A Self Consistency Based Reranking for Narrative Question Answering

Narrative question answering (NQA) is a challenging task in natural language processing that requires models to understand long textual contexts, capture relationships across events, and generate coherent responses. Despite recent advances in pretrained language models, most existing approaches rely on a single decoding output during inference, making them sensitive to generation variability and often resulting in incomplete or inconsistent answers .To address this limitation, we propose a self-ensemble Self-Consistency-Based reranking framework for narrative question answering. The proposed method generates multiple candidate answers for each story-question pair and selects the final answer based on semantic agreement among the generated responses. This allows the model to explore diverse answer formulations while improving robustness through consensus-based selection without requiring modifications to the underlying architecture .The framework combines pretrained and fine-tuned language generation with multi-answer inference and similarity-based reranking. We evaluate the proposed approach on the NarrativeQA dataset using multiple models, including FLAN-T5 (Base and Small) and Pegasus-Large, under both baseline and fine-tuned settings .Experimental results demonstrate that the proposed method consistently improves performance across all models. In particular, FLAN-T5-Base achieves the best overall performance, improving from 82.32% to 86.66% (+4.34%) when combined with self-ensemble inference. Additionally, the largest improvement is observed with Pegasus-Large, which increases from 72.50% to 87.07% (+14.57%), highlighting the effectiveness of the proposed strategy.

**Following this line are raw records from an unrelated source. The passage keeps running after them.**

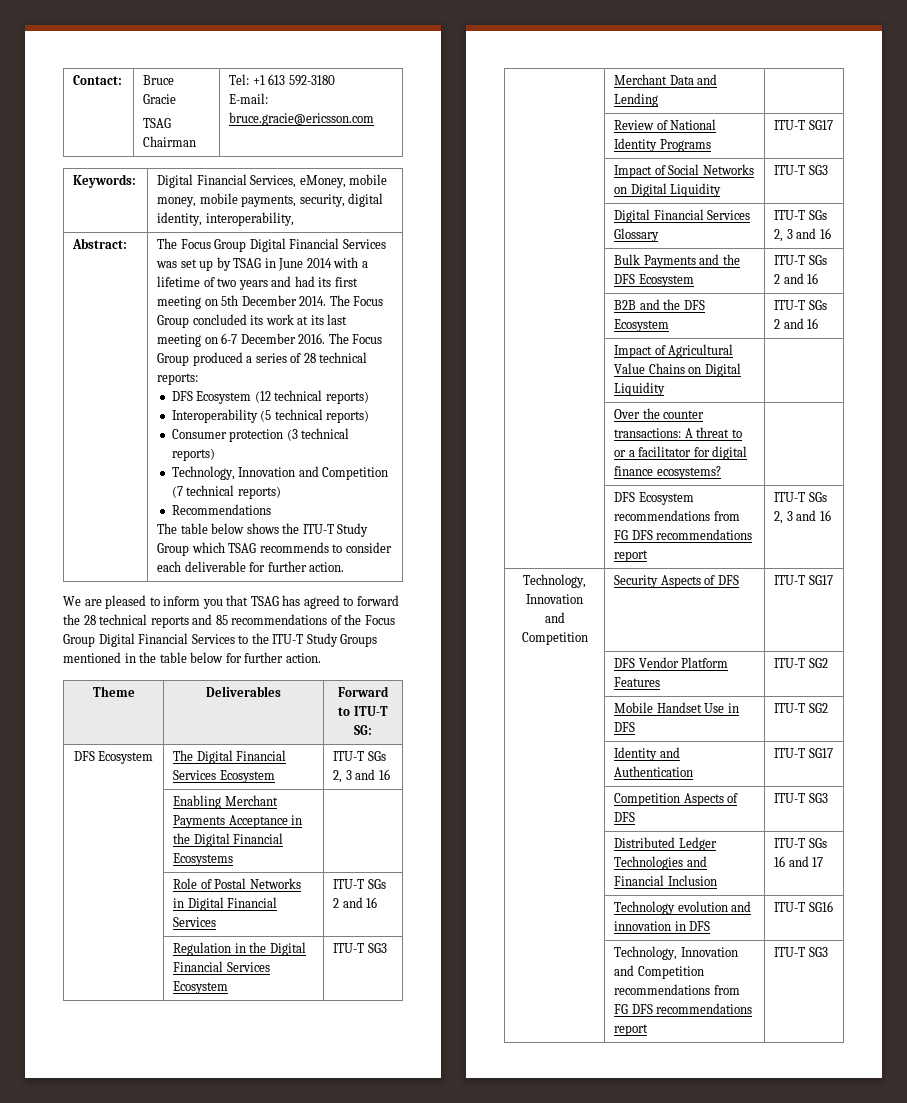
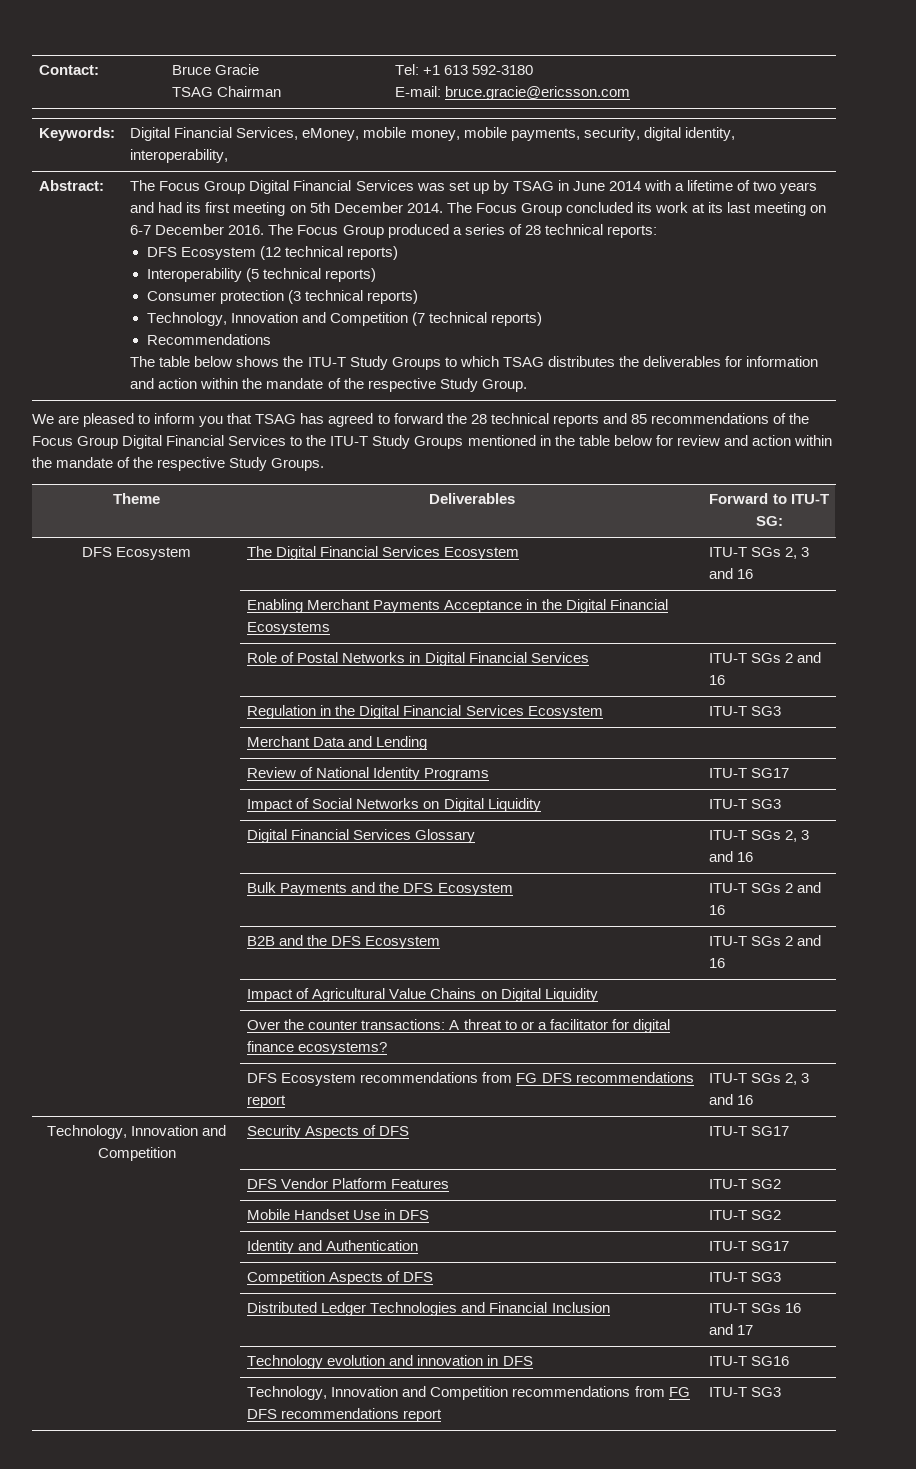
- The table below shows the ITU-T Study Group which TSAG recommends to consider each deliverable for further action.
+ The table below shows the ITU-T Study Groups to which TSAG distributes the deliverables for information and action within the mandate of the respective Study Group.
- We are pleased to inform you that TSAG has agreed to forward the 28 technical reports and 85 recommendations of the Focus Group Digital Financial Services to the ITU-T Study Groups mentioned in the table below for further action.
+ We are pleased to inform you that TSAG has agreed to forward the 28 technical reports and 85 recommendations of the Focus Group Digital Financial Services to the ITU-T Study Groups mentioned in the table below for review and action within the mandate of the respective Study Groups.

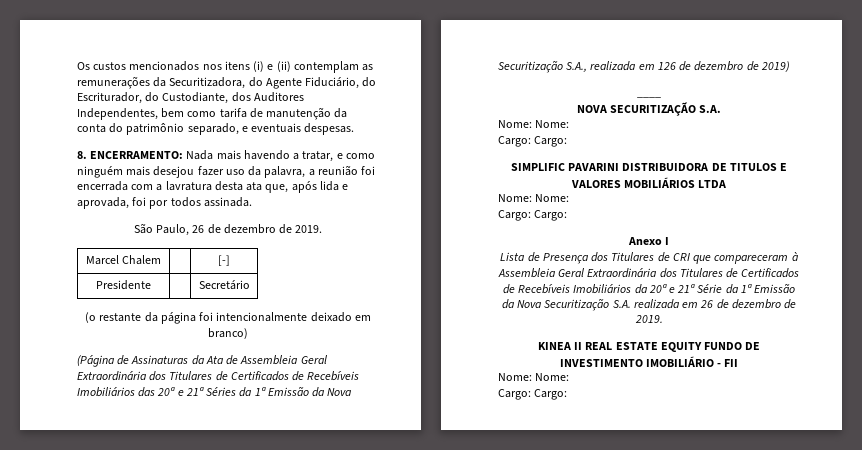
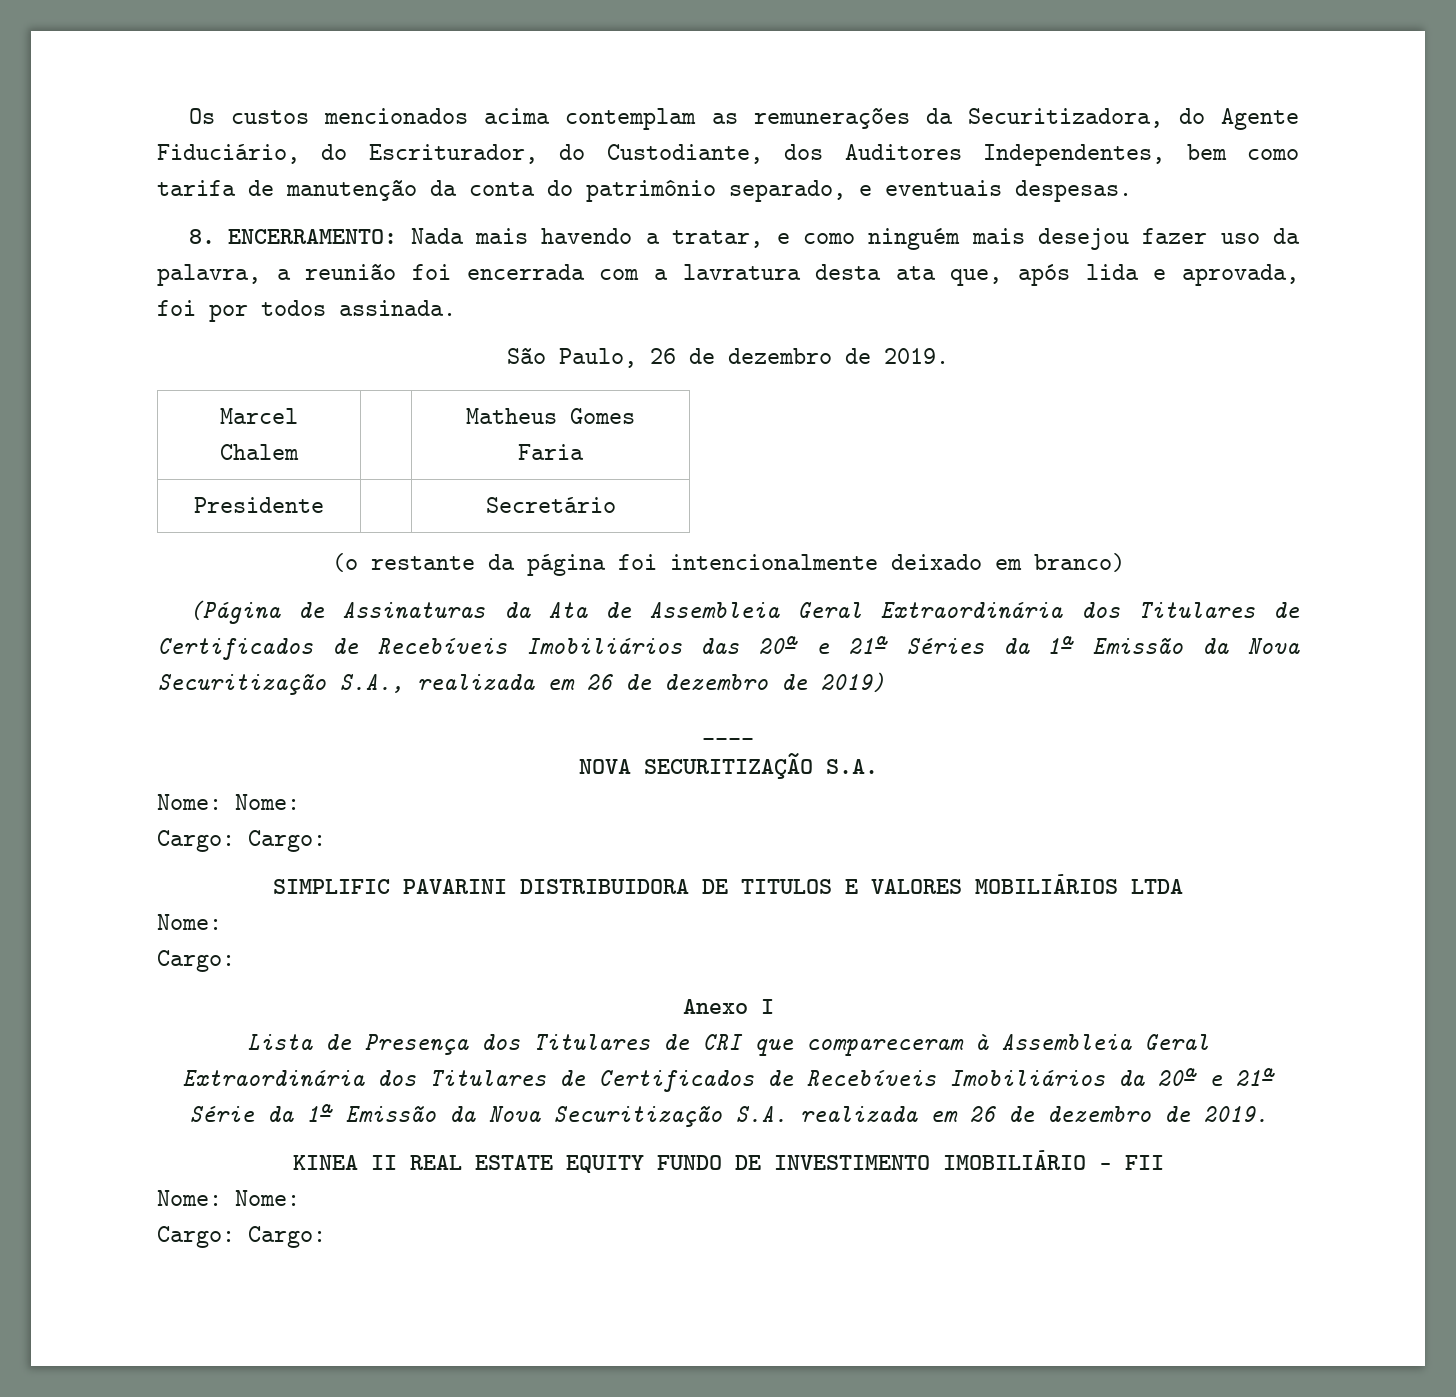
- Os custos mencionados nos itens (i) e (ii) contemplam as remunerações da Securitizadora, do Agente Fiduciário, do Escriturador, do Custodiante, dos Auditores Independentes, bem como tarifa de manutenção da conta do patrimônio separado, e eventuais despesas.
+ Os custos mencionados acima contemplam as remunerações da Securitizadora, do Agente Fiduciário, do Escriturador, do Custodiante, dos Auditores Independentes, bem como tarifa de manutenção da conta do patrimônio separado, e eventuais despesas.
- Marcel Chalem | | [-]
+ Marcel Chalem | | Matheus Gomes Faria
- (Página de Assinaturas da Ata de Assembleia Geral Extraordinária dos Titulares de Certificados de Recebíveis Imobiliários das 20ª e 21ª Séries da 1ª Emissão da Nova Securitização S.A., realizada em 126 de dezembro de 2019)
+ (Página de Assinaturas da Ata de Assembleia Geral Extraordinária dos Titulares de Certificados de Recebíveis Imobiliários das 20ª e 21ª Séries da 1ª Emissão da Nova Securitização S.A., realizada em 26 de dezembro de 2019)
  SIMPLIFIC PAVARINI DISTRIBUIDORA DE TITULOS E VALORES MOBILIÁRIOS LTDA
- Nome: Nome:
- Cargo: Cargo:
+ Nome:
+ Cargo:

翻译：叙事问答（NQA）是自然语言处理中的一项具有挑战性的任务，要求模型理解长文本语境、捕捉事件间的关联并生成连贯的答案。尽管预训练语言模型取得了近期进展，但现有方法在推理过程中大多依赖单一解码输出，导致其对生成变异性敏感，且常产生不完整或不一致的答案。为解决这一限制，我们提出了一种基于自集成自一致性的重排序框架。该方法为每个故事-问题对生成多个候选答案，并根据生成响应间的语义一致性选择最终答案。这使得模型能够探索多样化的答案表述形式，同时通过基于共识的选择提升鲁棒性，且无需修改底层架构。该框架将预训练与微调的语言生成技术、多答案推理以及基于相似性的重排序相结合。我们在NarrativeQA数据集上使用多种模型（包括FLAN-T5（Base与Small版本）和Pegasus-Large）在基线设置与微调设置下进行了评估。实验结果表明，所提方法在所有模型上均实现了性能稳定提升。其中，当结合自集成推理时，FLAN-T5-Base获得最佳整体性能，从82.32%提升至86.66%（+4.34%）。此外，Pegasus-Large取得了最大提升幅度，从72.50%跃升至87.07%（+14.57%），充分验证了所提策略的有效性。